The abnormal brain development associated with FASD appears to have an observable impact on logical memory, but less impact on spatial memory, based on studies that compared children with FASD to healthy children, Dr. Kodituwakku said at a meeting on developmental disabilities sponsored by Johns Hopkins University.

On average the FASD children have reduced intellectual function, with average IQs in the borderline range of 65-75, he said. This reduced intellectual function, compared with healthy children, tends to remain stable with age. In addition, infants with FASD tend to process information slowly, compared with healthy children, and this difference persists at least to school age. These biologic deficits translate into a tendency toward certain behaviors that teachers and parents may be able to identify.

Dr. Kodituwakku described results from a study that he conducted in a community sample of Italian children: 22 children with FASD were compared with 60 control children. The FASD children scored lower than the controls on tests of nonverbal reasoning and language comprehension. And on tests of disruptive behaviors, the FASD children had more problems with inattention, hyperactivity, and impulsivity. The inattentive symptoms were associated with poor school performance, and inattentiveness is consistent with the slow processing of information that is characteristic of children with FASD, he noted (Alcohol Clin. Exp. Res. 2006;30:1551-61).

He also cited a study in which the Child Behavior Checklist was administered to parents and caregivers of 30 children with FASD, 30 children with attention-deficit/hyperactivity disorder (ADHD), and 30 healthy children. Overall, the FASD children showed significant differences from controls on items reflecting hyperactivity, inattention, disobedience, lying and cheating, and lack of guilt about misbehavior. Behaviors that separated children with FASD from ADHD children included cruelty, a lack of guilt after misbehaving, and acting young for their ages (Arch. Womens Ment. Health 2006;9:181-6).
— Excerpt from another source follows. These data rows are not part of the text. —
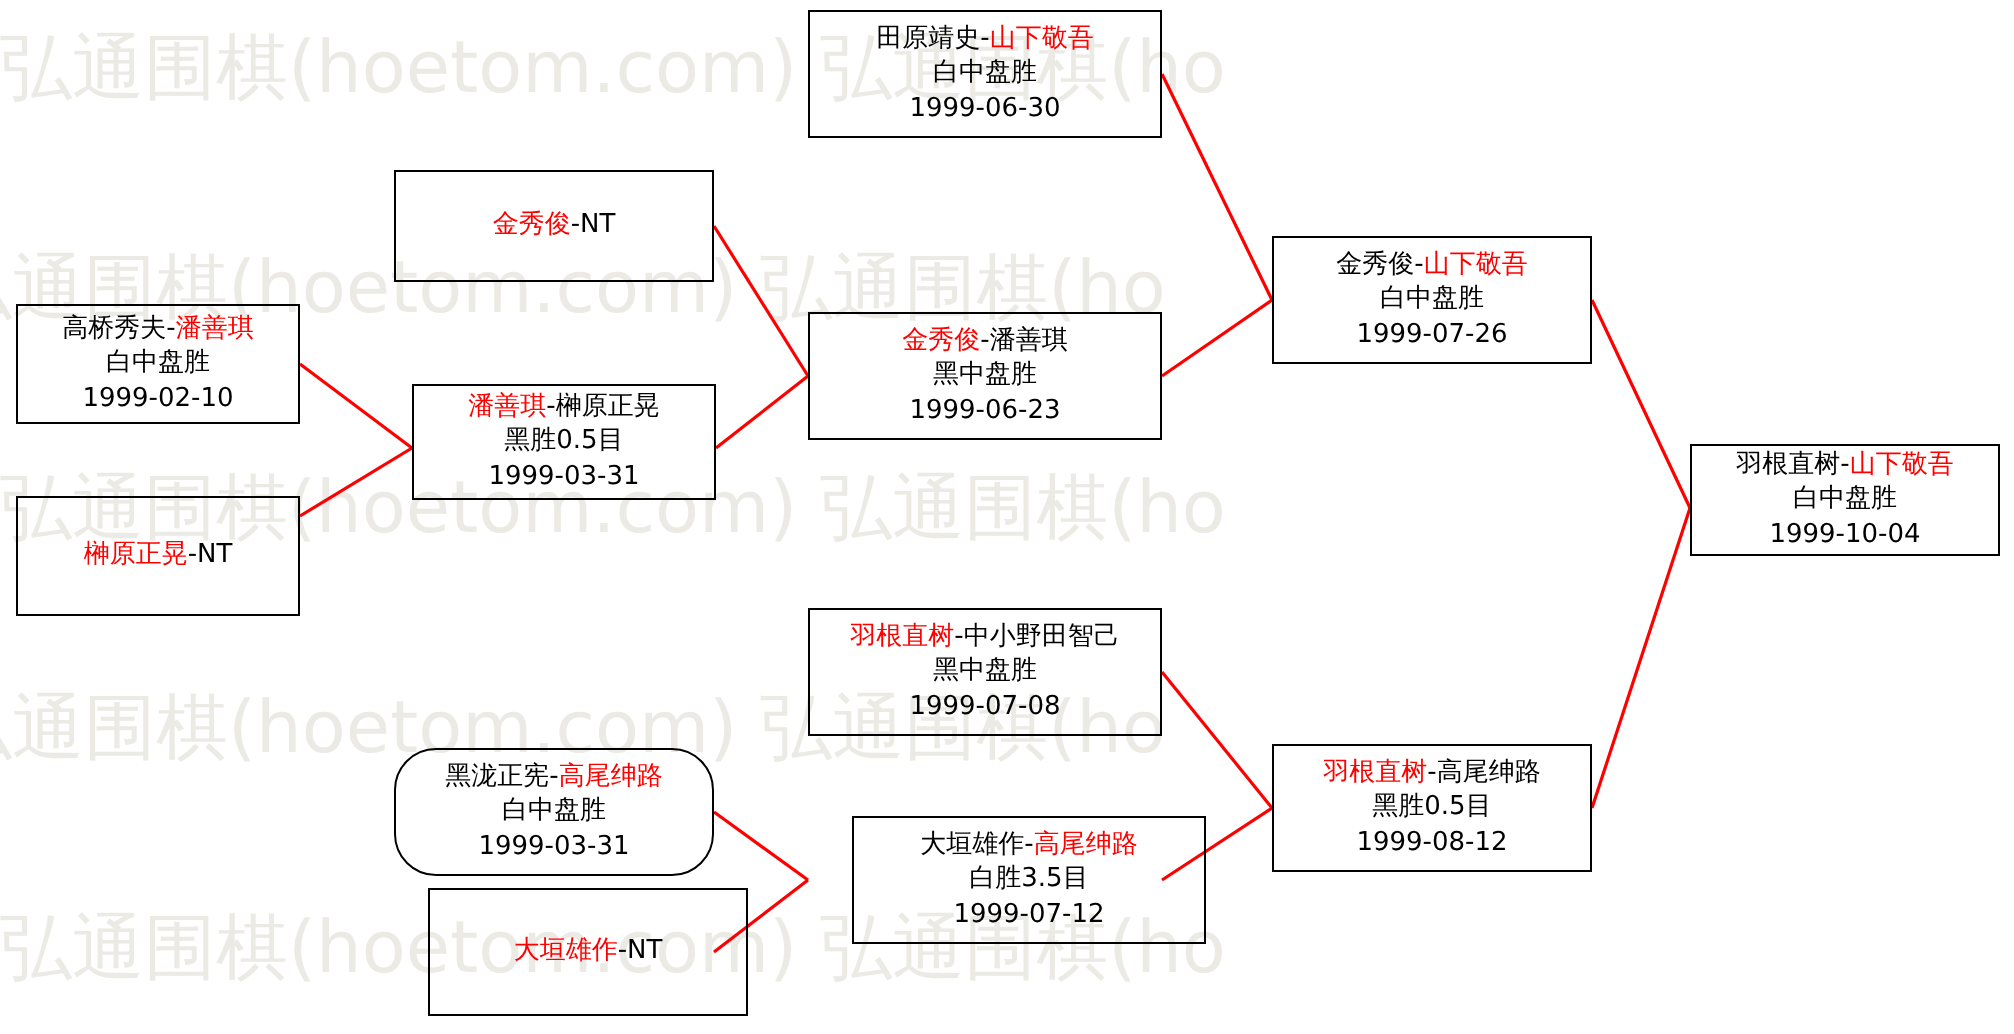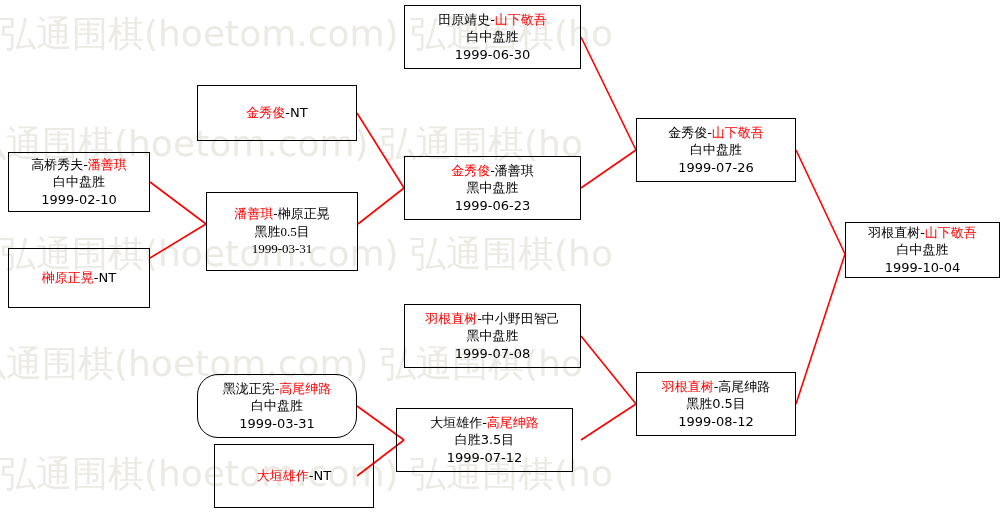--- a/index.html
+++ b/index.html
@@ -66,21 +66,21 @@
       <div class="line"><span class="blk">高桥秀夫-</span><span class="red">潘善琪</span></div>
       <div class="line"><span class="blk">白中盘胜</span></div>
       <div class="line"><span class="blk">1999-02-10</span></div>
     </div>
     <div class="node" style="left: 8px; top: 228px; width: 142px; height: 60px; border-color: rgb(0, 0, 0); margin-top: 20px;">
       <div class="line"><span class="red">榊原正晃</span><span class="blk">-NT</span></div>
     </div>
     <div class="node" style="left: 197px; top: 85px; width: 160px; height: 56px; border-color: rgb(0, 0, 0);">
       <div class="line"><span class="red">金秀俊</span><span class="blk">-NT</span></div>
     </div>
-    <div class="node" style="left: 206px; top: 192px; width: 152px; height: 79px; border-color: rgb(0, 0, 0); font-family: Liberation Serif, serif;">
+    <div class="node" style="left: 206px; top: 192px; width: 152px; height: 58px; border-color: rgb(0, 0, 0);">
       <div class="line"><span class="red">潘善琪</span><span class="blk">-榊原正晃</span></div>
       <div class="line"><span class="blk">黑胜0.5目</span></div>
       <div class="line"><span class="blk">1999-03-31</span></div>
     </div>
     <div class="node" style="left: 404px; top: 5px; width: 177px; height: 64px; border-color: rgb(0, 0, 0);">
       <div class="line"><span class="blk">田原靖史-</span><span class="red">山下敬吾</span></div>
       <div class="line"><span class="blk">白中盘胜</span></div>
       <div class="line"><span class="blk">1999-06-30</span></div>
     </div>
     <div class="node" style="left: 404px; top: 156px; width: 177px; height: 64px; border-color: rgb(0, 0, 0);">
@@ -104,21 +104,21 @@
       <div class="line"><span class="blk">1999-07-08</span></div>
     </div>
     <div class="node" style="left: 197px; top: 374px; width: 160px; height: 64px; border-color: rgb(0, 0, 0); border-radius: 21px;">
       <div class="line"><span class="blk">黑泷正宪-</span><span class="red">高尾绅路</span></div>
       <div class="line"><span class="blk">白中盘胜</span></div>
       <div class="line"><span class="blk">1999-03-31</span></div>
     </div>
     <div class="node" style="left: 214px; top: 444px; width: 160px; height: 64px; border-color: rgb(0, 0, 0);">
       <div class="line"><span class="red">大垣雄作</span><span class="blk">-NT</span></div>
     </div>
-    <div class="node" style="left: 396px; top: 408px; width: 177px; height: 64px; border-color: rgb(0, 0, 0);">
+    <div class="node" style="left: 426px; top: 408px; width: 177px; height: 64px; border-color: rgb(0, 0, 0);">
       <div class="line"><span class="blk">大垣雄作-</span><span class="red">高尾绅路</span></div>
       <div class="line"><span class="blk">白胜3.5目</span></div>
       <div class="line"><span class="blk">1999-07-12</span></div>
     </div>
     <div class="node" style="left: 636px; top: 372px; width: 160px; height: 64px; border-color: rgb(0, 0, 0);">
       <div class="line"><span class="red">羽根直树</span><span class="blk">-高尾绅路</span></div>
       <div class="line"><span class="blk">黑胜0.5目</span></div>
       <div class="line"><span class="blk">1999-08-12</span></div>
     </div>
   </div>

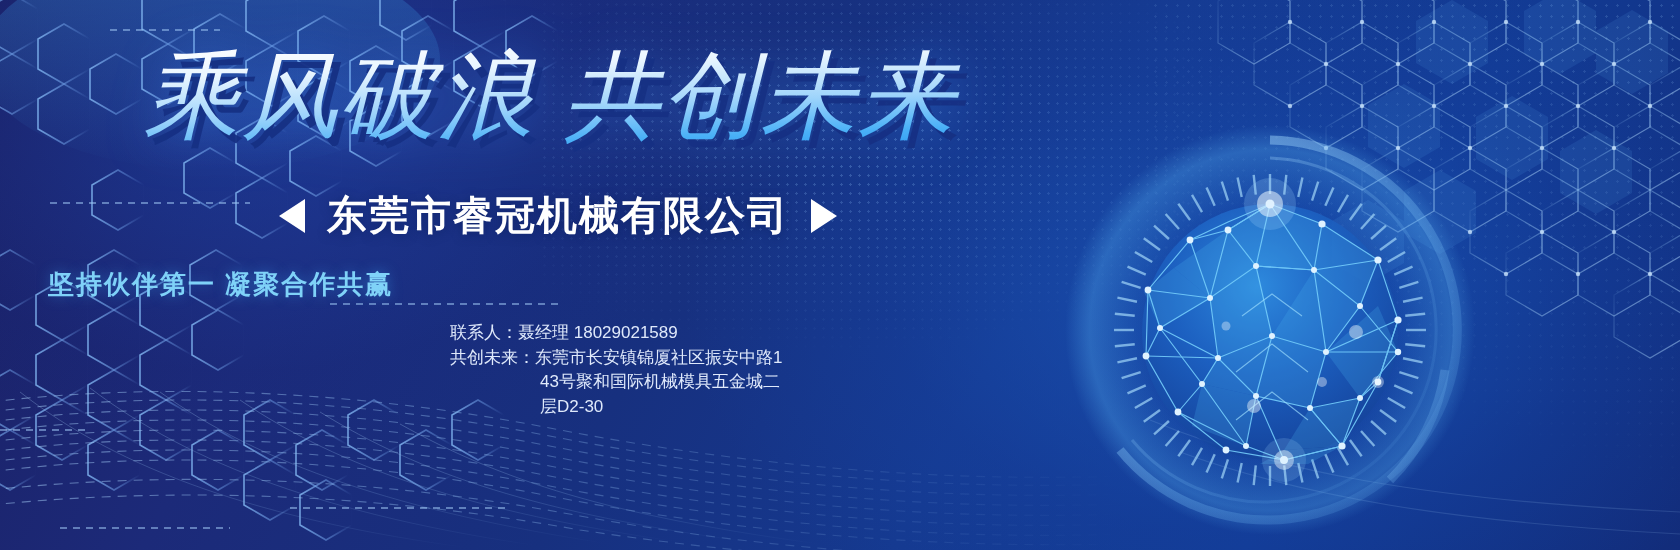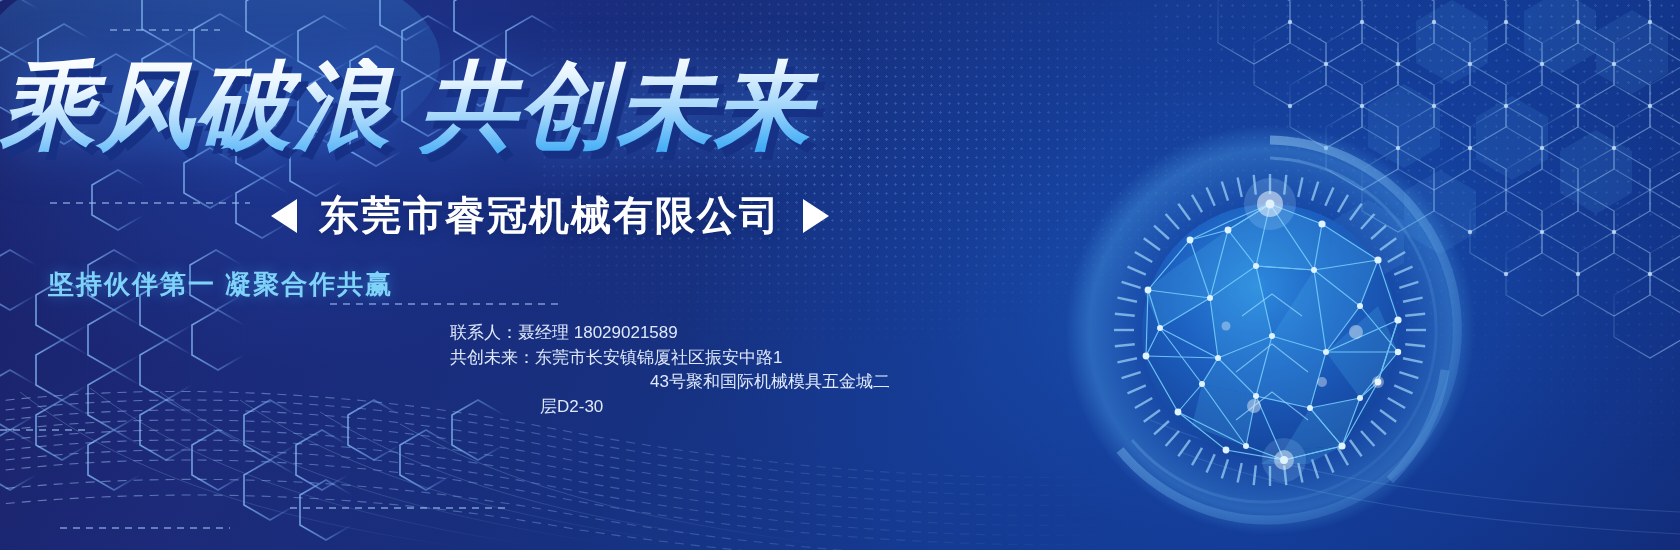--- a/index.html
+++ b/index.html
@@ -34,38 +34,38 @@
     background-size:11px 11px;
     -webkit-mask-image:linear-gradient(200deg, rgba(0,0,0,.8), rgba(0,0,0,0) 70%);
             mask-image:linear-gradient(200deg, rgba(0,0,0,.8), rgba(0,0,0,0) 70%);
     pointer-events:none;
   }
 
   
   .content{position:absolute;left:0;top:0;width:1100px;height:550px;}
 
   .headline{
-    position:absolute;left:0;top:58px;width:1100px;
-    text-align:left;
+    position:absolute;left:0;top:48px;width:1100px;
+    text-align:center;
     font-size:96px;
-    font-weight:bold;
+    font-weight:normal;
     font-style:italic;
     letter-spacing:2px;
     line-height:1;
     white-space:nowrap;
     background:linear-gradient(178deg,#ffffff 0%,#eaf6ff 26%,#9ed4fb 58%,#49b0f7 84%,#2e9bf2 100%);
     -webkit-background-clip:text;
             background-clip:text;
     color:transparent;
     -webkit-text-fill-color:transparent;
     filter:drop-shadow(7px 8px 0 rgba(22,48,132,0.95)) drop-shadow(0 0 24px rgba(70,150,255,0.30));
   }
 
   .namerow{
-    position:absolute;left:0;top:188px;width:1100px;
+    position:absolute;left:8px;top:188px;width:1100px;
     display:flex;align-items:center;justify-content:center;gap:22px;
   }
   .tri{width:0;height:0;border-top:17px solid transparent;border-bottom:17px solid transparent;}
   .tri-l{border-right:26px solid #ffffff;}
   .tri-r{border-left:26px solid #ffffff;}
   .company{
     font-size:40px;font-weight:bold;color:#ffffff;letter-spacing:2px;white-space:nowrap;
     text-shadow:0 2px 10px rgba(10,30,90,0.55);
   }
 
@@ -499,18 +499,18 @@
       <span class="tri tri-l"></span>
       <span class="company">东莞市睿冠机械有限公司</span>
       <span class="tri tri-r"></span>
     </div>
 
     <div class="slogan">坚持伙伴第一 凝聚合作共赢</div>
 
     <div class="contact">
       <span class="line">联系人：聂经理 18029021589</span>
       <span class="addr">共创未来：东莞市长安镇锦厦社区振安中路1</span>
-      <span class="addr" style="padding-left:90px;text-align:right;">43号聚和国际机械模具五金城二</span>
+      <span class="addr" style="padding-left:90px;">43号聚和国际机械模具五金城二</span>
       <span class="addr" style="padding-left:90px;">层D2-30</span>
     </div>
 
   </div>
 </div>
 
 </body></html>

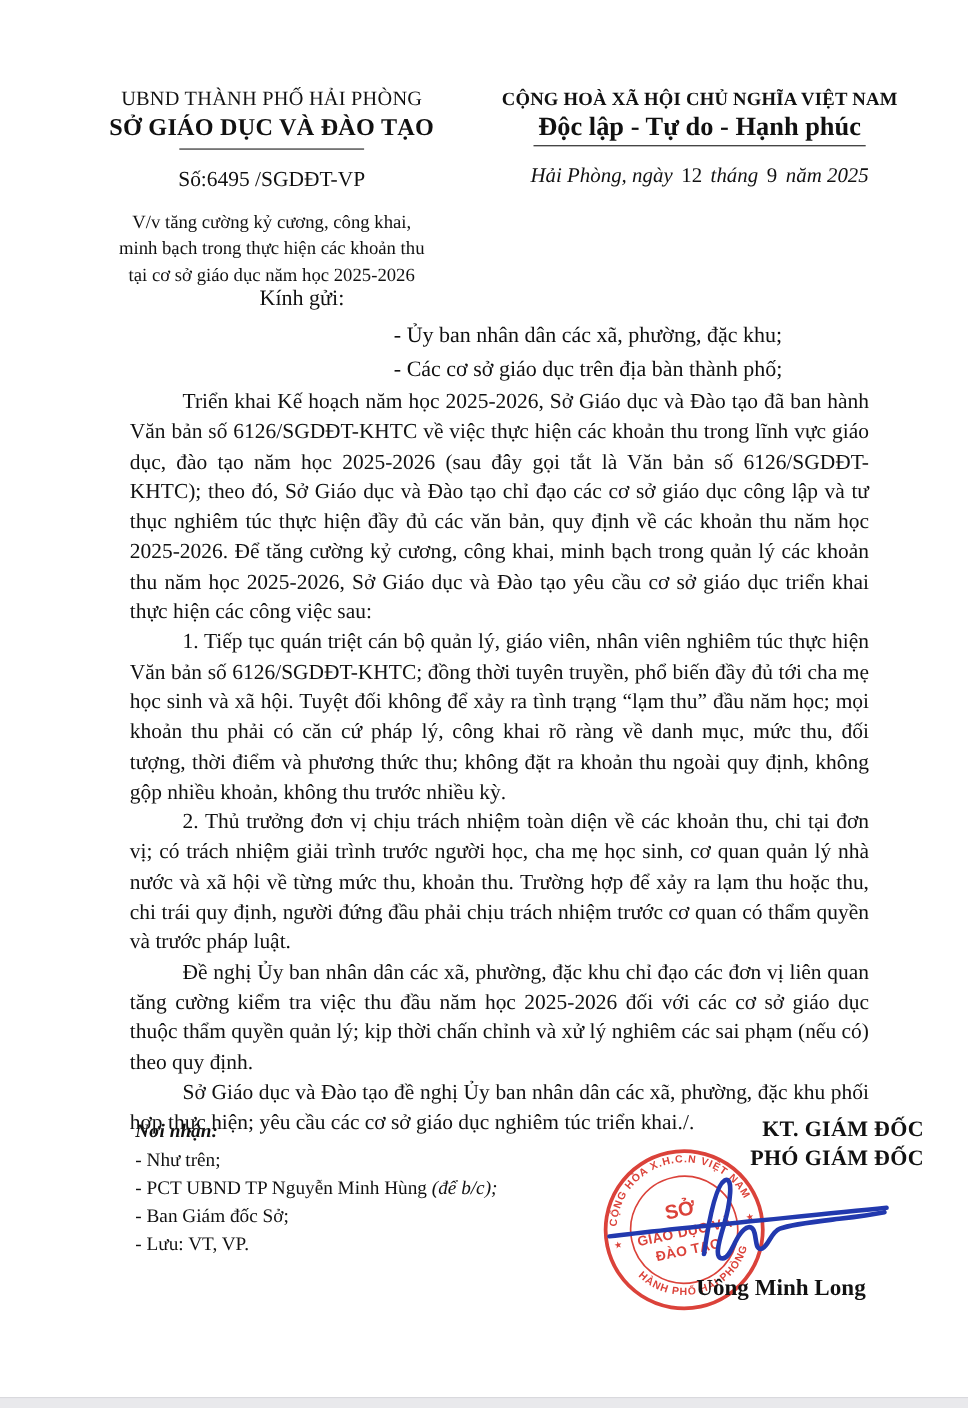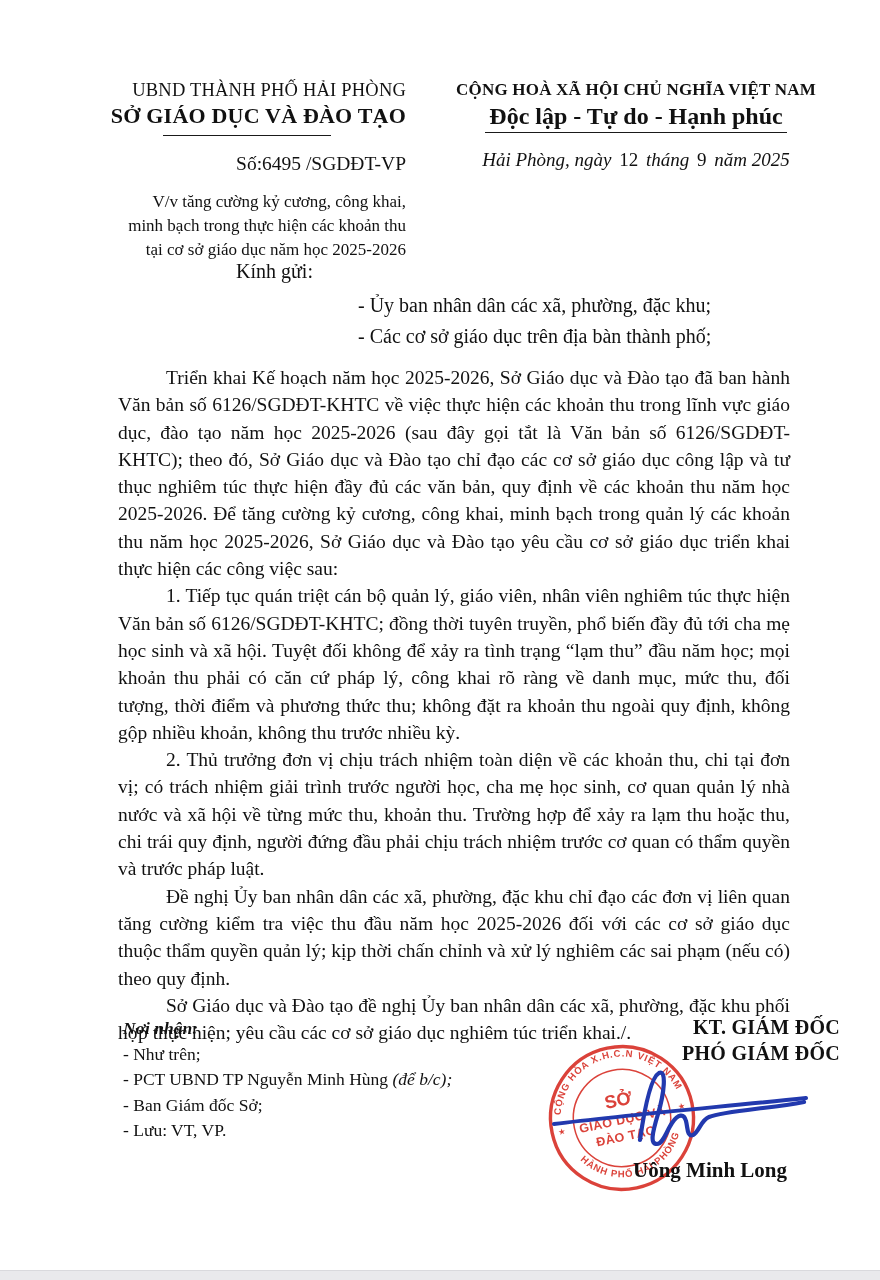--- a/index.html
+++ b/index.html
@@ -1,37 +1,37 @@
 <!DOCTYPE html>
 <html><head>
 <meta charset="utf-8">
 <style>
   html,body{margin:0;padding:0;background:#ffffff;}
   .page{
     position:relative;width:880px;height:1280px;background:#ffffff;overflow:hidden;
     font-family:"Liberation Serif","DejaVu Serif",serif;color:#111;
   }
   
-  .hdr-left{position:absolute;left:88px;top:80px;width:318px;text-align:right;}
+  .hdr-left{position:absolute;left:88px;top:80px;width:318px;text-align:center;}
   .hdr-left .l1{font-size:18.5px;letter-spacing:.2px;}
   .hdr-left .l2{font-size:22px;font-weight:bold;margin-top:2px;letter-spacing:.2px;}
   .hdr-left .rule{width:168px;border-top:1.6px solid #1a1a1a;margin:6px auto 0 auto;}
   .hdr-left .so{font-size:19.5px;margin-top:17px;}
   .hdr-left .subject{font-size:17px;line-height:24px;margin-top:15px;}
   .hdr-right{position:absolute;left:415px;top:80px;width:442px;text-align:center;}
   .hdr-right .n1{font-size:17px;font-weight:bold;letter-spacing:.2px;}
   .hdr-right .n2{display:inline-block;font-size:24px;font-weight:bold;margin-top:3px;
                  border-bottom:1.6px solid #1a1a1a;padding:0 4px 2px 4px;}
   .hdr-right .date{font-size:19px;font-style:italic;margin-top:16px;}
   .hdr-right .date .num{font-style:normal;padding:0 3px;}
   
   .kinhgui{position:absolute;left:236px;top:260px;font-size:20px;}
   .recips{position:absolute;left:358px;top:290px;font-size:20px;line-height:31px;}
   
-  .bodytext{position:absolute;left:118px;top:364px;width:672px;}
+  .bodytext{position:absolute;left:118px;top:352px;width:672px;}
   .bodytext p{margin:0;font-size:19.5px;line-height:27.3px;text-align:justify;text-indent:48px;}
   
   .noinhan{position:absolute;left:123px;top:1016px;font-size:17.5px;line-height:25.5px;}
   .noinhan .lab{font-weight:bold;font-style:italic;}
   .noinhan .it{font-style:italic;}
   .sigblock{position:absolute;left:560px;top:1014px;width:280px;text-align:right;}
   .sigblock .t{font-size:20px;font-weight:bold;line-height:26px;letter-spacing:.3px;}
   .signame{position:absolute;left:560px;top:1158px;width:300px;text-align:center;
            font-size:21px;font-weight:bold;}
On the basis on the results from these and other studies, Dr. Kodituwakku proposed a behavioral phenotype for children with FASD that includes dysexecutive syndrome, increased inattentiveness, compared with controls, and possible signs of hyperactivity, mood disorders, and conduct disorder.

The data on behavioral phenotypes of children with FASD suggest some clinical interventions, he said. Use concrete examples, present information slowly, and repeat the information several times. Also, visual aids and illustrations can help these children learn, as can hands-on techniques such as calculators and subject-specific teaching keyboards.

Dr. Kodituwakku said he had no financial conflicts of interest to disclose.